The weirdest Tory leadership denial ever?

By politics.co.uk staff

Grant Shapps has offered one of the strangest leadership denials yet to emerge from the mouths of potential successors to David Cameron.

The Conservative party chairman chose to adopt a big-picture perspective when the question was put to him in a newspaper interview.

Shapps said the average human life span is "80 to 100 years each while the planet's been around for billions of years, the universe for 14 billion".

Elaborating further, he explained: "My great hope for my speck of time on this planet would be that I live and die, and that what I leave behind has made some kind of impression and has been for the better in terms of my family and friends and, in my case, public service.

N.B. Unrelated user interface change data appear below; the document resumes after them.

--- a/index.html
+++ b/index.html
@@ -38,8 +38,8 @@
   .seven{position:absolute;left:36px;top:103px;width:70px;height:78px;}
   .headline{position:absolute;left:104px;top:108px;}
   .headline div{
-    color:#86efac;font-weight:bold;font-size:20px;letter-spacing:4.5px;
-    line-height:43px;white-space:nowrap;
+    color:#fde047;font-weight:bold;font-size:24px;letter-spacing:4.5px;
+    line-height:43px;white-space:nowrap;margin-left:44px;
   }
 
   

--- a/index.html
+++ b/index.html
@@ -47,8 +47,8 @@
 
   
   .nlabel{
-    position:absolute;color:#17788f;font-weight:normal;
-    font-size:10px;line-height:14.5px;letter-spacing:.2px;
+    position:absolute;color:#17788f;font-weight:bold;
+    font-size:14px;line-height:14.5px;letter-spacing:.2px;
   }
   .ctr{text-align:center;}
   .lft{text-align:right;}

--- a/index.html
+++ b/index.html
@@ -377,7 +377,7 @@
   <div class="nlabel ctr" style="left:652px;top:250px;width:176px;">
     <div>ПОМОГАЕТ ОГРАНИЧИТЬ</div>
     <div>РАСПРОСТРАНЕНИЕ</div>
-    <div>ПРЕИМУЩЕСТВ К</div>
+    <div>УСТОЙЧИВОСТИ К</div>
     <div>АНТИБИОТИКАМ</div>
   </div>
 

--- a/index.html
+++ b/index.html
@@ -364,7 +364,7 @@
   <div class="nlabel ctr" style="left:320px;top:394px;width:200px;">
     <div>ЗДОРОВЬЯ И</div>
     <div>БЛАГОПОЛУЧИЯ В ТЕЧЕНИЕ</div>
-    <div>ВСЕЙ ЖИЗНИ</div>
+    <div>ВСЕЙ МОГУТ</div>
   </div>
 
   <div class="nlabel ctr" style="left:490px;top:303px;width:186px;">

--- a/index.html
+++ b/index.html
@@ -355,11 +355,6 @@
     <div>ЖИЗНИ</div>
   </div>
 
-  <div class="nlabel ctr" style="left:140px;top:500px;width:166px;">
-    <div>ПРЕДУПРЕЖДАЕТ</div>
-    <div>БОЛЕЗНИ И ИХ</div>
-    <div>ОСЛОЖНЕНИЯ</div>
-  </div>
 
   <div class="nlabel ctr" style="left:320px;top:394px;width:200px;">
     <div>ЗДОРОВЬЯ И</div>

"That's what I want to do and I'm perfectly happy doing it in the sort of roles that have come along so far, as a minister and party chairman and in the Cabinet," he told the Sunday Telegraph. "I don't spend lots of time thinking about what I shall do in the future."

Shapps served as housing minister before replacing Sayeeda Warsi as the main mouthpiece of the Conservative party in the 2012 reshuffle.

He takes on the mantle of most preposterous Tory denier yet, after Boris Johnson lost his crown in a car-crash interview with Eddie Mair last weekend.

The London mayor had used his signature flair to play down his own leadership ambitions in recent years, suggesting there was about as much chance of him being "reincarnated as an olive".

But Johnson went on to struggle after being told he was a "nasty piece of work" by Mair, in an interview which left many commentators downplaying his potential for the leadership.

"All I want is for David Cameron to win this election. I want to do everything I can to help," Johnson insisted.

"People will rightly conclude I don't want to talk about this subject."

Shapps is also preoccupied by securing a win for the prime minister in 2015, but was not convinced an overall majority for the Conservatives is the most obvious likely outcome.

"I think it's up in the air," he admitted.

"But there's a good chance, all to play for. I would literally put it at 50-50."

The Conservatives face a stern test against the Liberal Democrats in May 2nd's local elections, when shire counties go to the polls in a contest largely taking place in county councils dominated by middle-class, rural England voters.